I'd like every line from the material below that has "example" in it.

INFORMATION PROVIDED
►

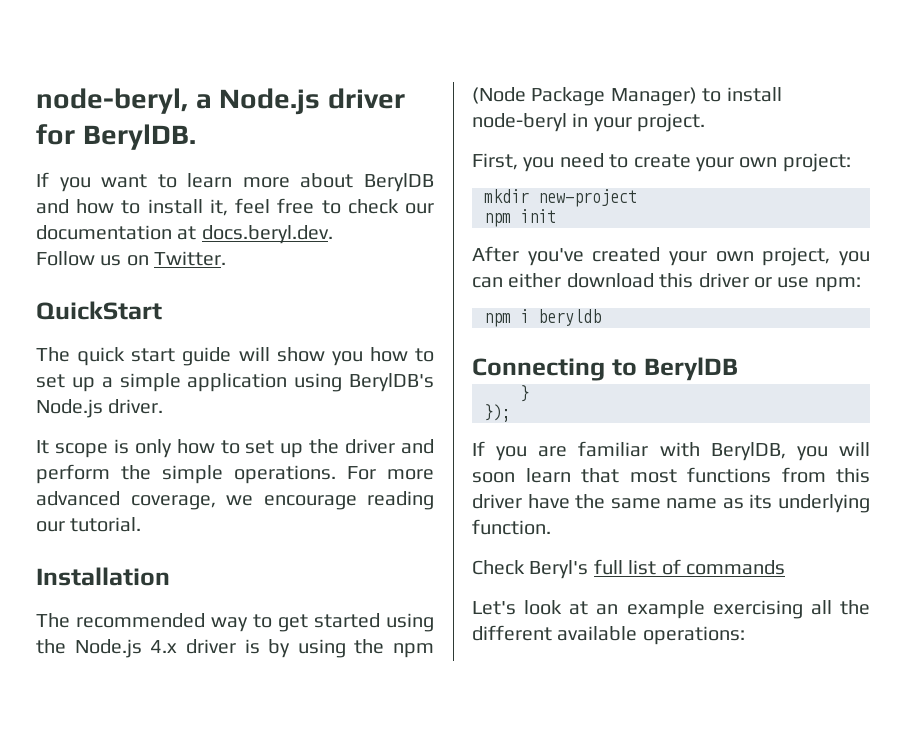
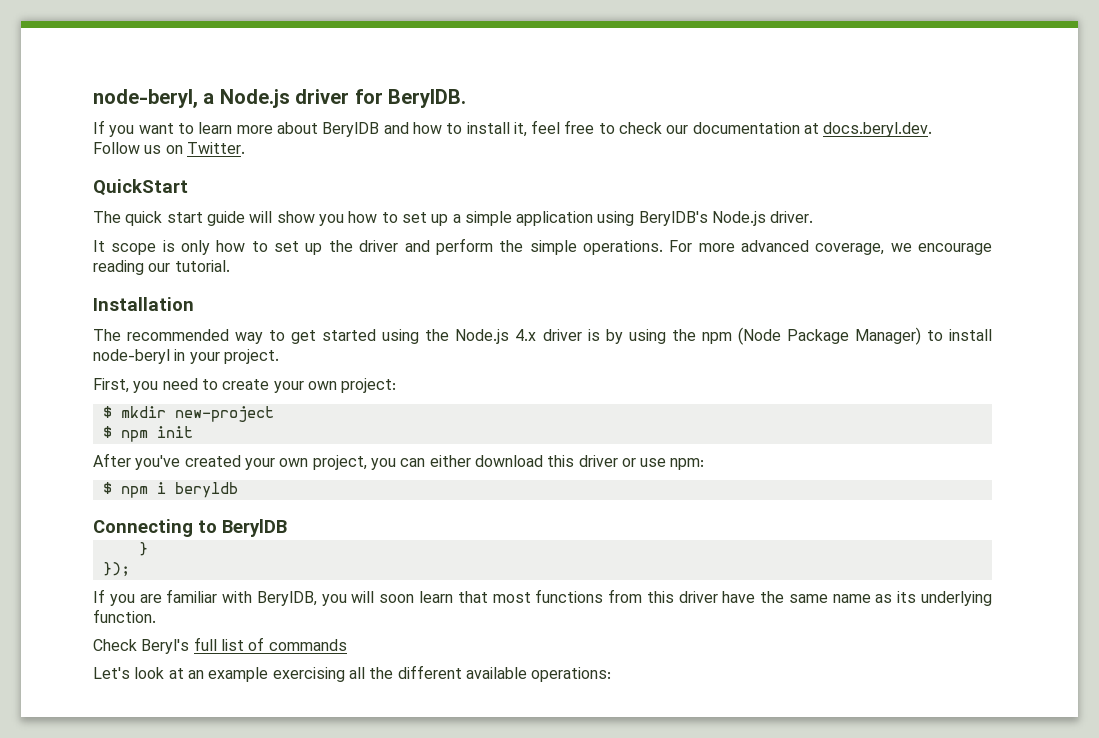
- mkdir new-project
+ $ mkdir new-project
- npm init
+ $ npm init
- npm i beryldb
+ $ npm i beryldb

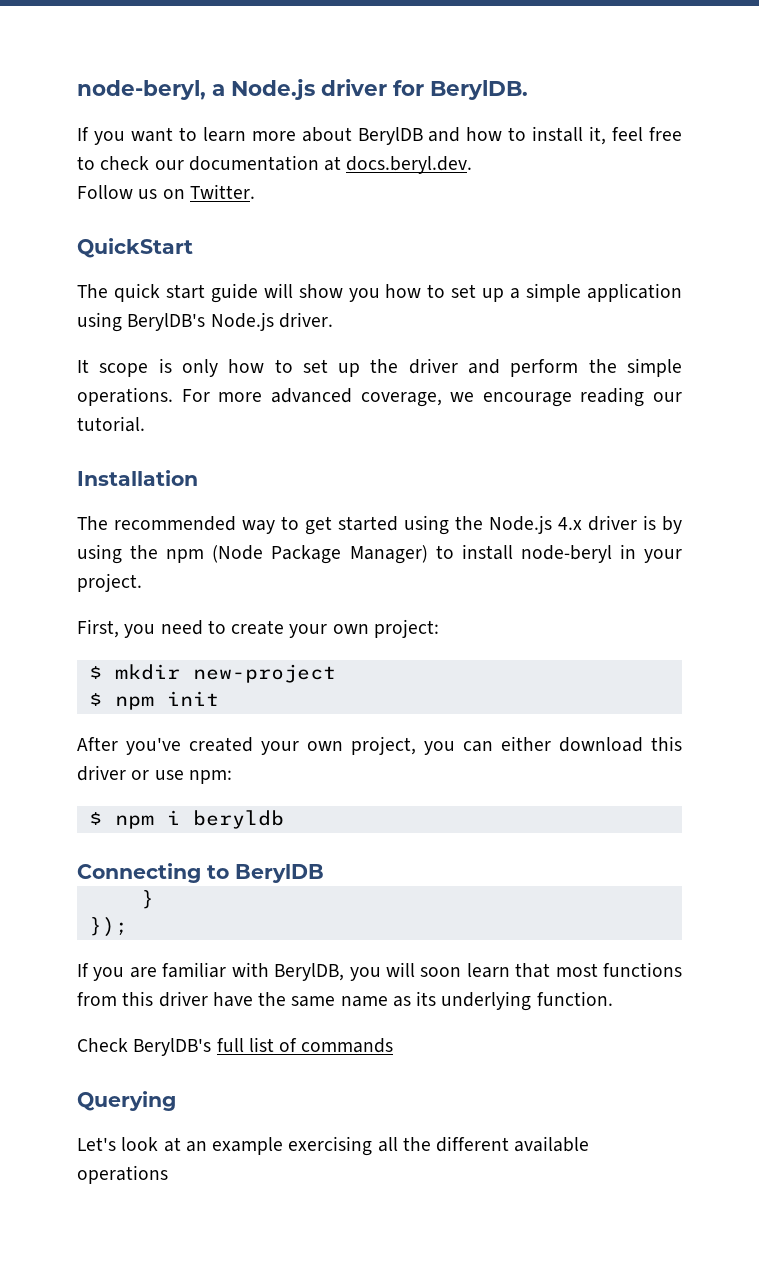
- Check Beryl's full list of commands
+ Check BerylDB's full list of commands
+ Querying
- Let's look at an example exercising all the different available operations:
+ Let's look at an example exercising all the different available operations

◄
►

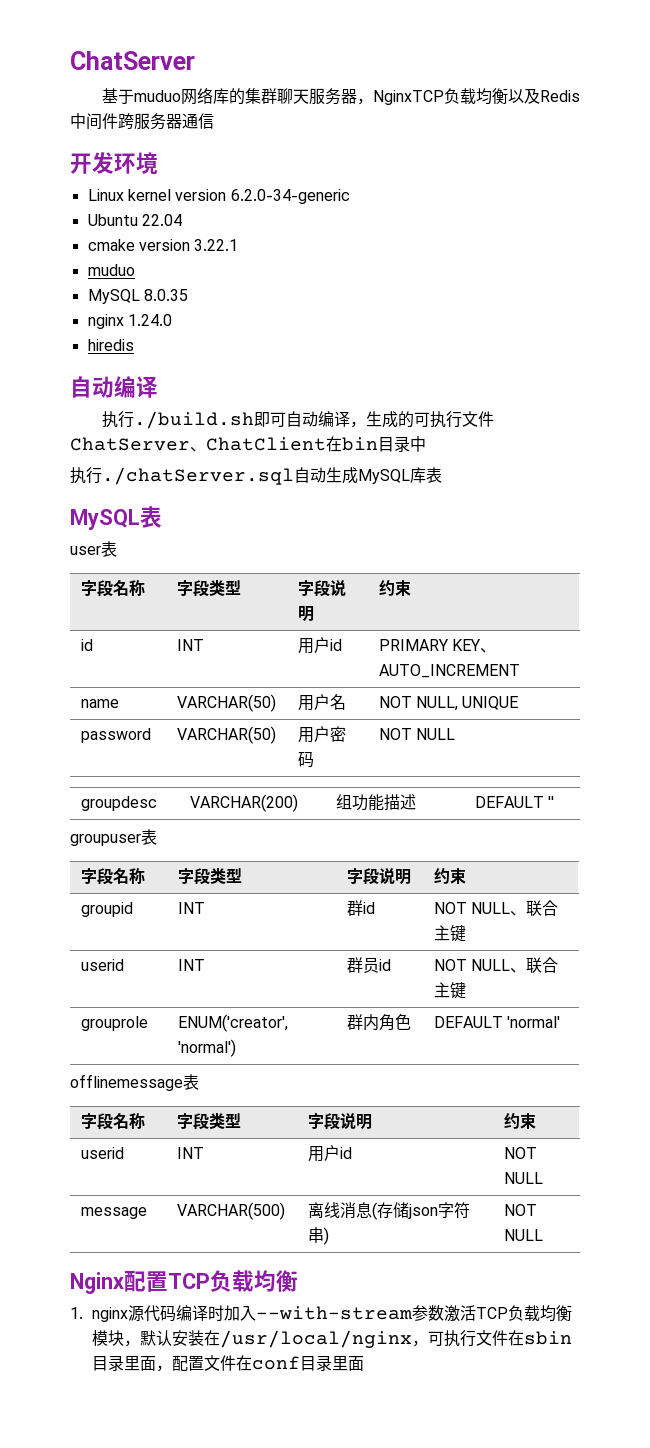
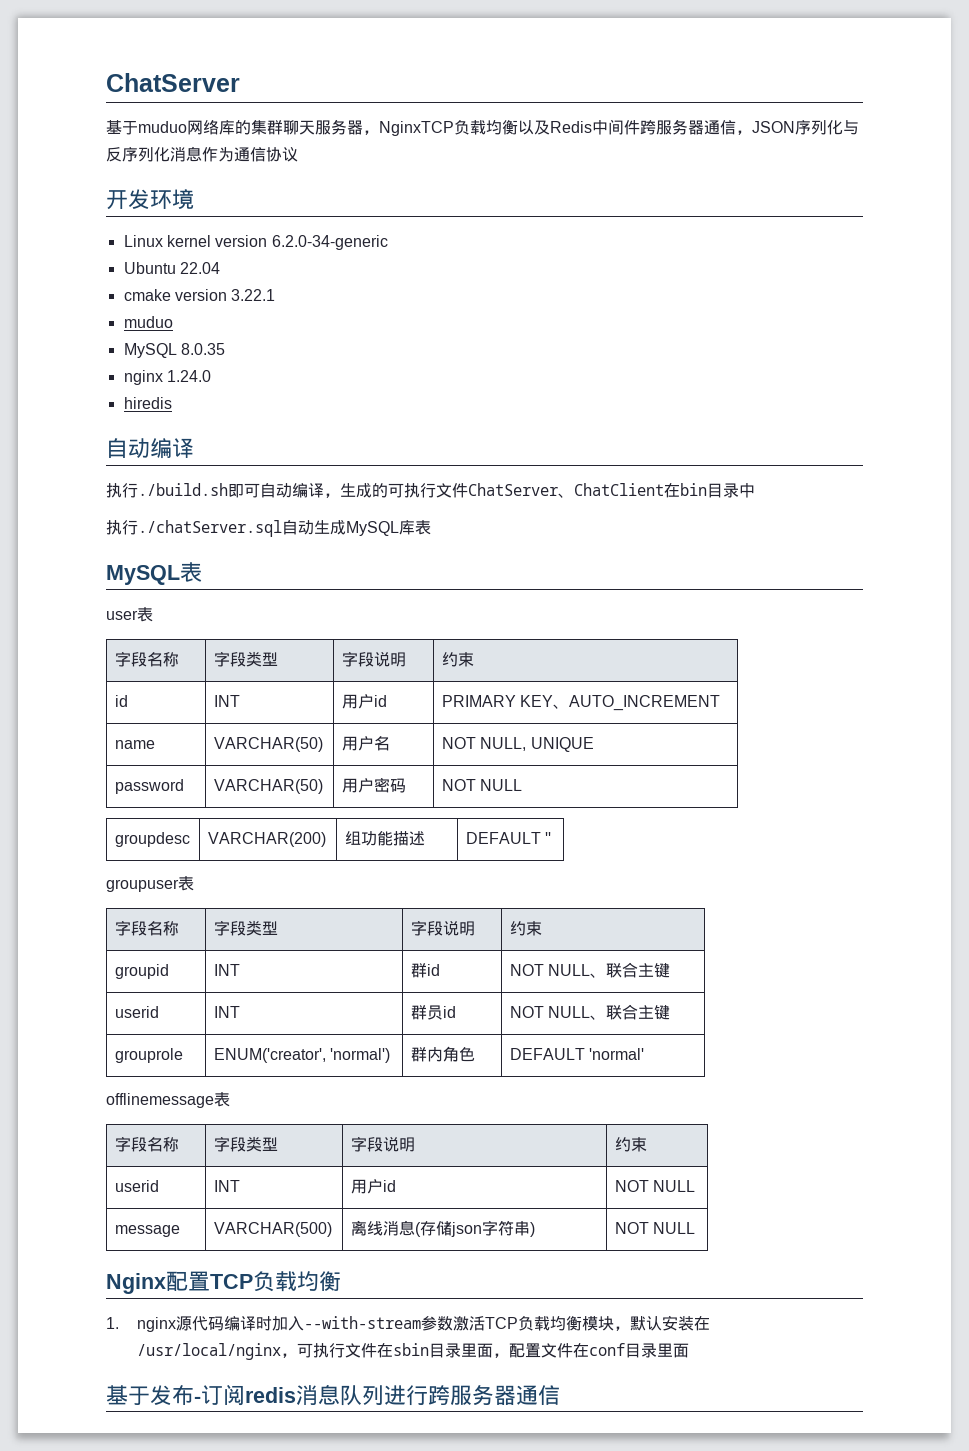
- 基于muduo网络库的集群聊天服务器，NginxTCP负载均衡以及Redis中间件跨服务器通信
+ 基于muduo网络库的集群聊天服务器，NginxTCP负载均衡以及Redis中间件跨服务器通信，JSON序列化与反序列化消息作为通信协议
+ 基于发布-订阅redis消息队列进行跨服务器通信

◄
►

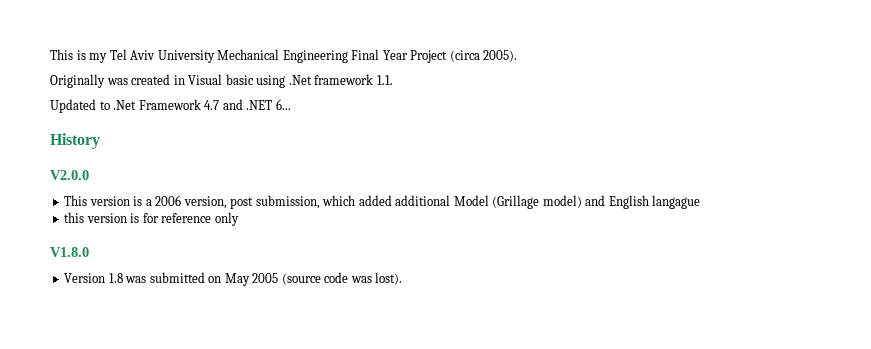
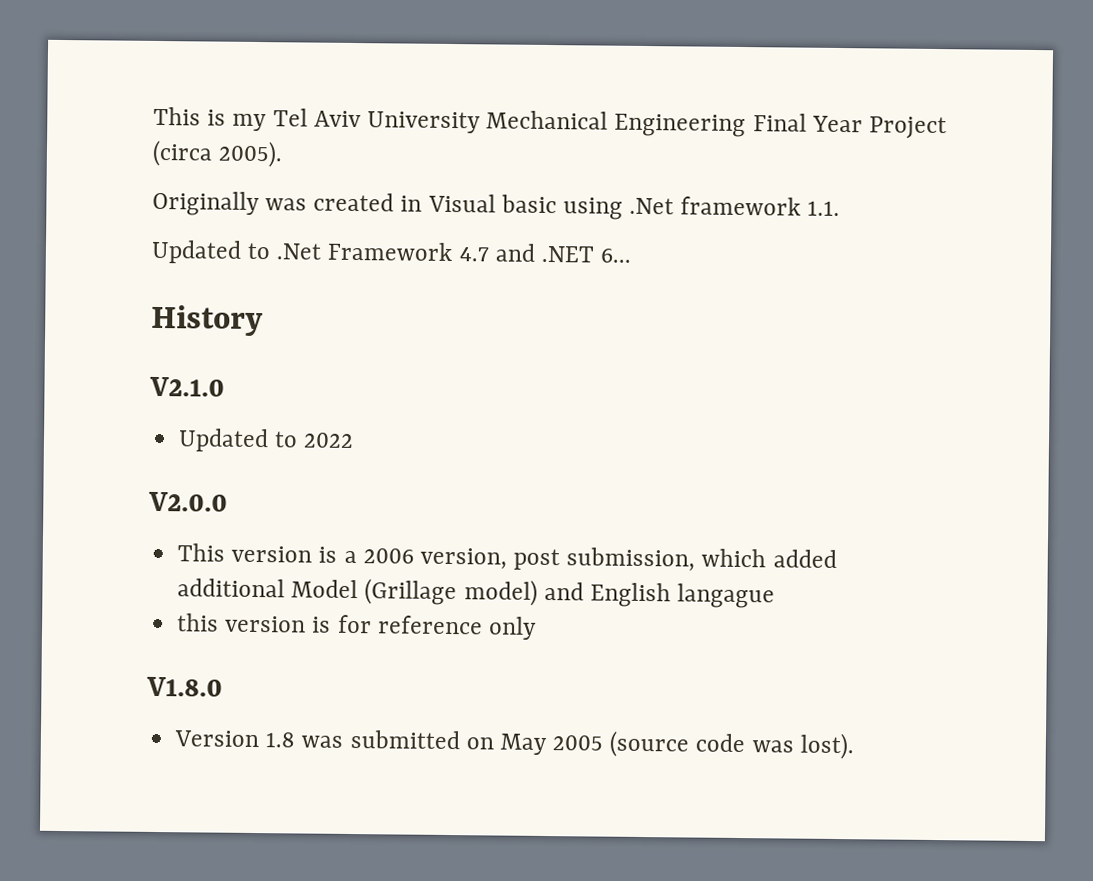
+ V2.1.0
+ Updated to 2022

◄

WRITTEN ANSWER
- Let's look at an example exercising all the different available operations:
+ Let's look at an example exercising all the different available operations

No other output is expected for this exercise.